Bu ülkenin dövize ihtiyacı var. Bu ülkenin dış açığı yönetmeye ihtiyacı var. Daha şimdiden birileri "kırılgan beşli" diye tezvirat yapmaya başladı.
Kurun böylesine tırmandırıldığı ortamda ihracatçıya avantaj sağlandığı düşünülebilir.

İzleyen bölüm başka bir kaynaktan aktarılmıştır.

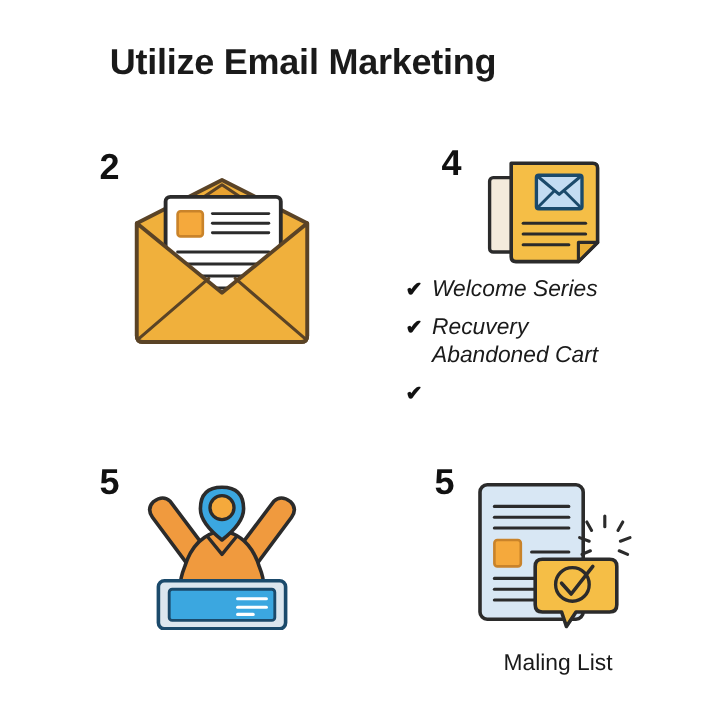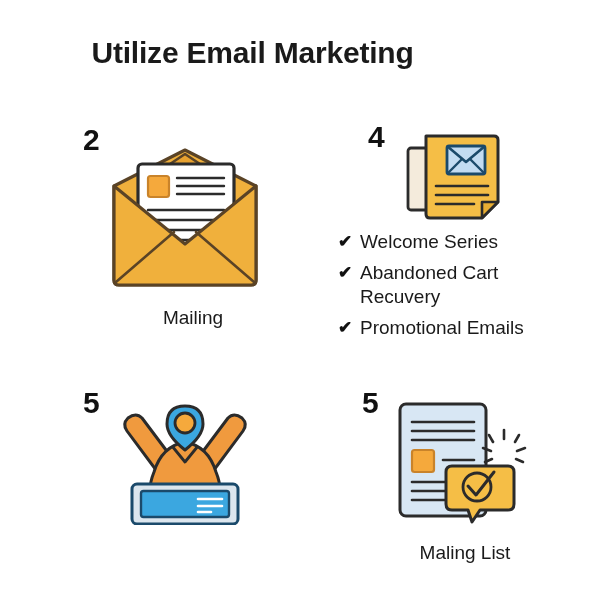--- a/index.html
+++ b/index.html
@@ -74,6 +74,7 @@
   }
   .check-text .wrap-line {
     display: block;
+    font-style: italic;
   }
 </style>
 </head>

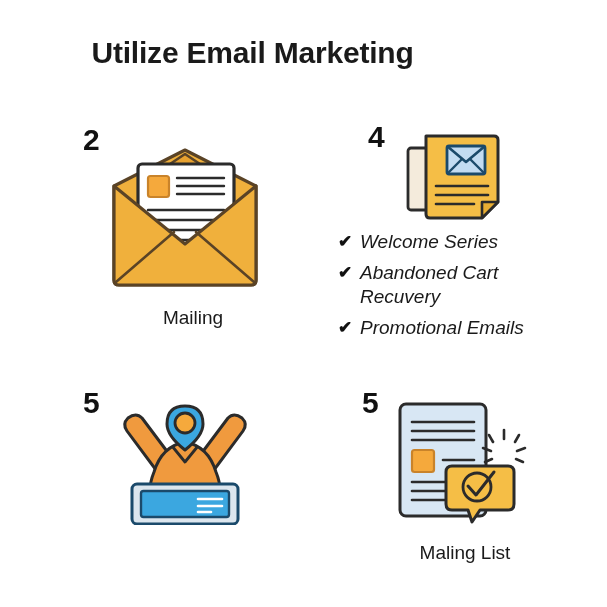--- a/index.html
+++ b/index.html
@@ -161,8 +161,8 @@
     <div class="check-row">
       <span class="check-mark">✔</span>
       <span class="check-text">
+        <span class="wrap-line">Recuvery</span>
         <span class="wrap-line">Abandoned Cart</span>
-        <span class="wrap-line">Recuvery</span>
       </span>
     </div>
     <div class="check-row">

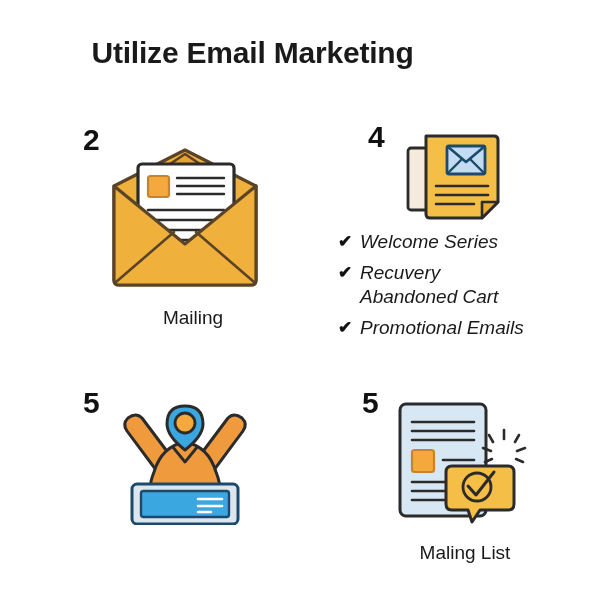--- a/index.html
+++ b/index.html
@@ -121,7 +121,6 @@
       </svg>
     </div>
 
-    <div class="tile-label" style="left:0; top:188px; width:230px;">Mailing</div>
   </div>
 
   <div class="quadrant" style="left:360px; top:118px; width:230px; height:110px;">

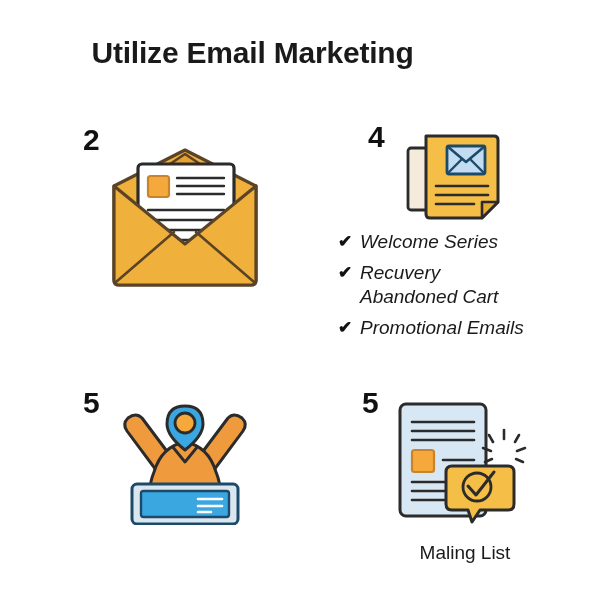--- a/index.html
+++ b/index.html
@@ -166,9 +166,6 @@
     </div>
     <div class="check-row">
       <span class="check-mark">✔</span>
-      <span class="check-text">
-        <span class="wrap-line">Promotional Emails</span>
-      </span>
     </div>
   </div>
 

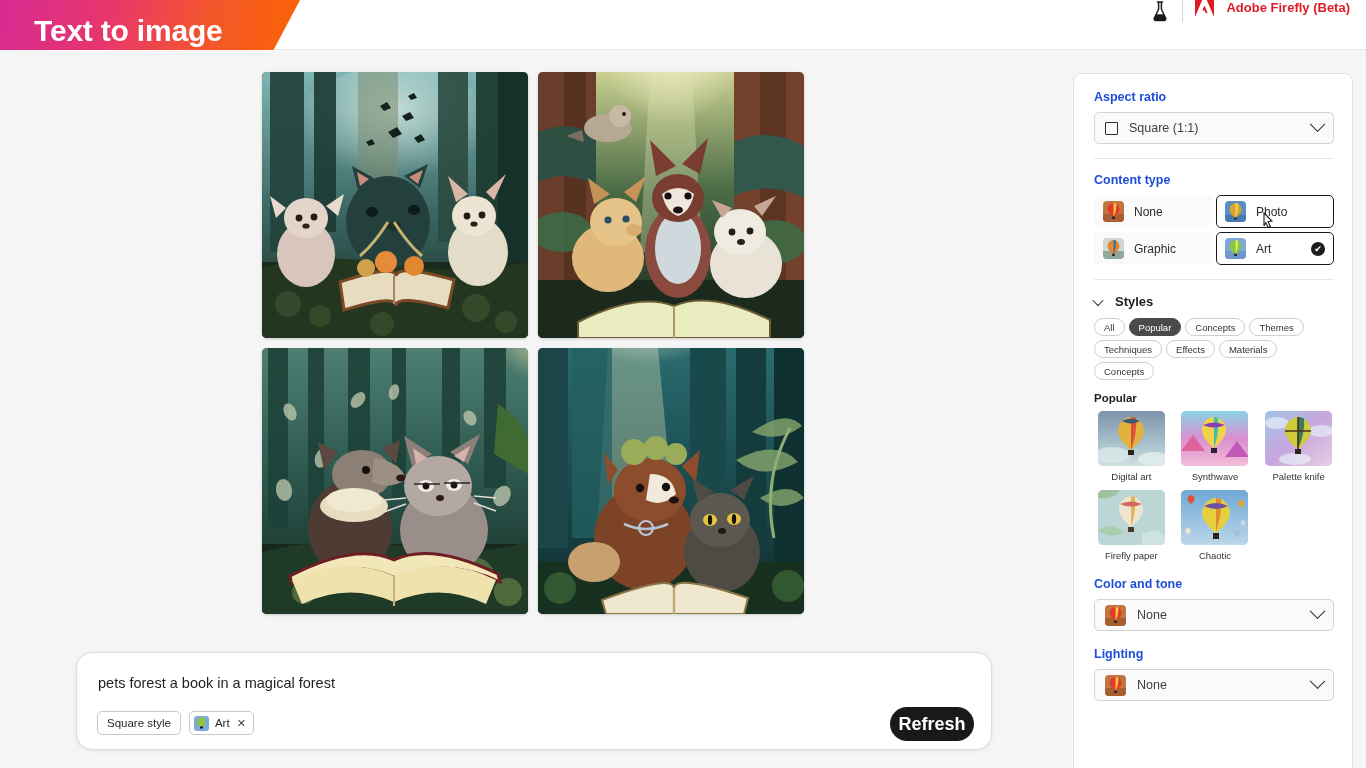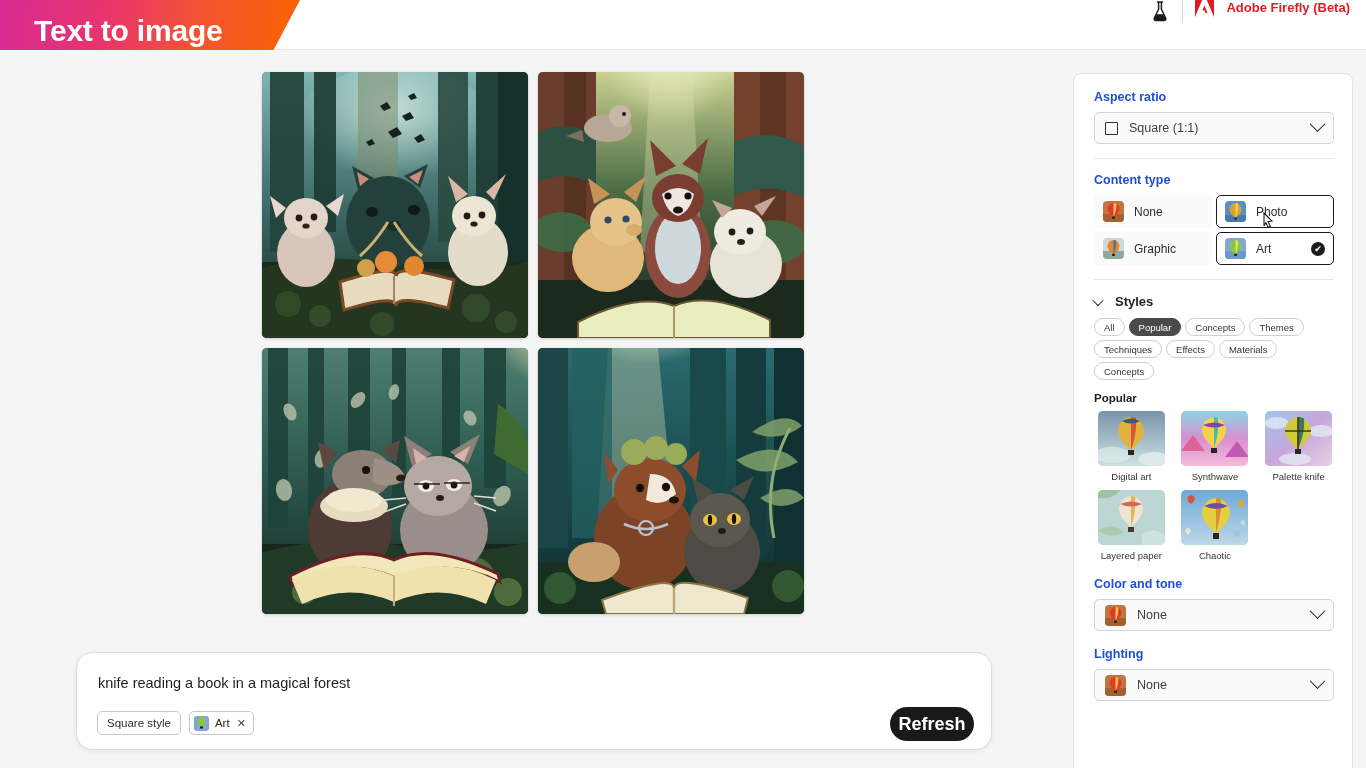--- a/index.html
+++ b/index.html
@@ -657,7 +657,7 @@
             <path d="M30 37 h6 v5 h-6z" fill="#4a3a2a"></path>
           </svg>
         </span>
-        <span class="style-name">Layered paper</span>
+        <span class="style-name">Firefly paper</span>
       </div>
 
 

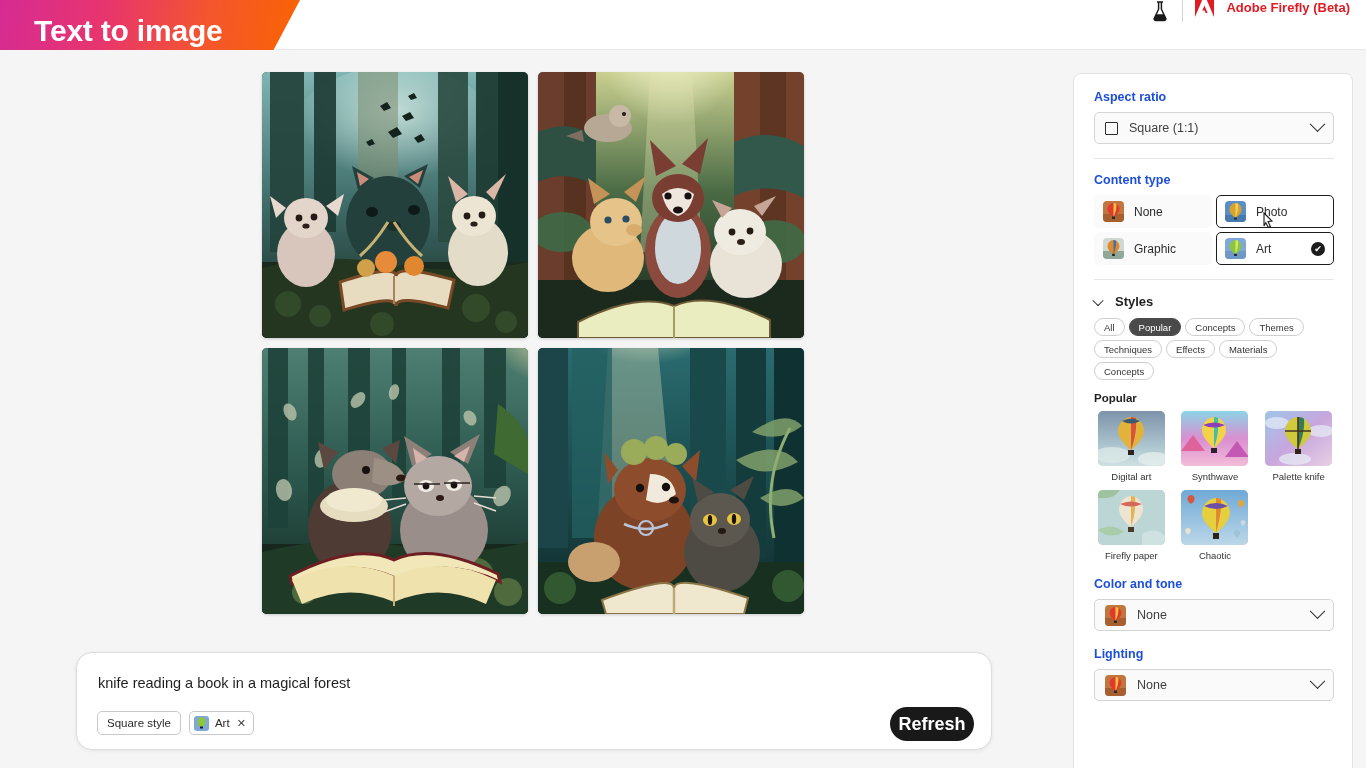--- a/index.html
+++ b/index.html
@@ -457,7 +457,7 @@
   </div>
 
   <div class="promptbar">
-    <div class="prompt-text" placeholder="Enter your prompt">knife reading a book in a magical forest</div>
+    <div class="prompt-text" placeholder="Enter your prompt">pets forest a book in a magical forest</div>
     <div class="prompt-controls">
       <div class="btn-outline">
         <span>Square style</span>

Fakat sorun, kurdaki iniş çıkışların ihracatçıya karar süreçlerinde güçlük çıkarmasıdır. Kaldı ki ihracatta kurdan gelen fiyat avantajı, bir yere kadar fayda sağlar. Her 100 $'lık ihracat için 65 $'lık ithalat yapma zorunluluğu yüzünden aşırı kur, "kuyruğunu ısıran yılan" etkisi yapar, olumsuzluk üretir.
Ben, KDV alacakları dâhil, Kredi Garanti Fonu imkânları dâhil, Merkez Bankası'nın enstrümanları dâhil eldeki imkânları odaklamada, ihracattan daha önemli çok az şey olduğunu düşünüyorum.